Paris et Bamako, même combat
Le dispositif policier ressemblait à s’y méprendre à celui mis en place lors des rassemblements de Gilets Jaunes. Dispersion de la manifestation avant même qu’elle ait le temps de se former ; barrage des rues adjacentes du boulevard de l’indépendance ; course poursuite des petits groupes de jeunes qui se reconstituaient de-ci de-là ; largage de gaz irritants pour dissuader les plus téméraires.
La doctrine du très répressif préfet de police de Paris Lallement a tout de même été légèrement tropicalisée, avec un flic tout sourire qui s’est avancé vers un petit groupe en criant « Les honnêtes citoyens doivent partir, on va tirer » et comme il n’y avait que de bons citoyens jeunes et agiles, tout le monde s’est enfui comme une nuée d’oiseaux.
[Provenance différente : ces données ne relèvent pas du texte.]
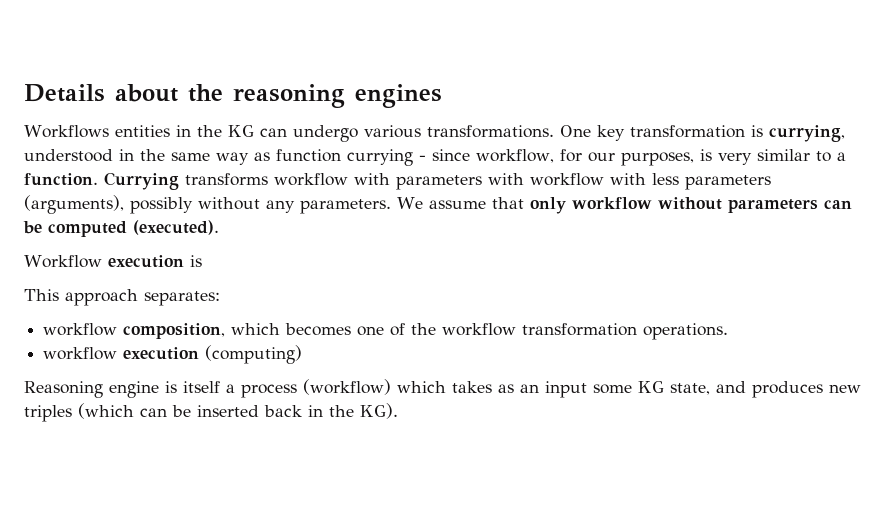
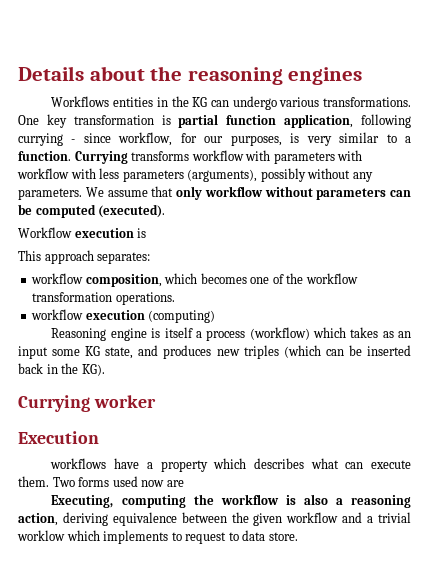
[768,125,845,142] [24,149,341,165] currying, understood in the same way as function -> [178,114,411,128] partial function application, following
(398, 411) none -> [18,395,156,412] [18,431,99,444] [50,458,411,472] [18,476,184,487] [51,494,412,508] [18,512,412,526] [17,530,298,544] // Currying worker // Execution // workflows have a property which describes what can execute them. Two forms used now are // Executing, computing the workflow is also a reasoning action, deriving equivalence between the given workflow and a trivial worklow which implements to request to data store.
Rien d’étonnant, toutefois, que la méthode de maintien de l’ordre à Bamako soit copiée sur celle en cours dans l’Hexagone puisque les forces de l’ordre maliennes sont formées par des instructeurs français.
2022 en ligne de mire…
Pour plusieurs raisons, ce qui avait été annoncé bruyamment comme la première grande manifestation de 2021 s’est donc transformé en un non-événement. Ce rassemblement avait comme figure de proue Adama Diarra, dit Ben le Cerveau, activiste bien connu au Mali et Amina Fofana, tous deux membres du Conseil National de Transition (CNT) présidé par Malik Diaw, l’un des cinq colonels auteur du coup d’Etat du 18 août 2020. Compte tenu du mode de désignation des membres du CNT, tous choisis par la junte au pouvoir, le président de cette institution a été soupçonné par Paris de porter, a minima, un regard bienveillant sur ce rassemblement.
Coup de sang à Paris
Selon un ministre malien, le Quai d’Orsay a tapé du poing sur la table. Après ce rappel à l’ordre, Malik Diaw a été à Canossa et a dû publier un long communiqué dans lequel il désavouait les déclarations contre la présence française qui « n’engagent que leurs auteurs » et réaffirmait son soutien aux partenaires qui « œuvrent aux côtés du Mali dans la lutte contre le terrorisme ».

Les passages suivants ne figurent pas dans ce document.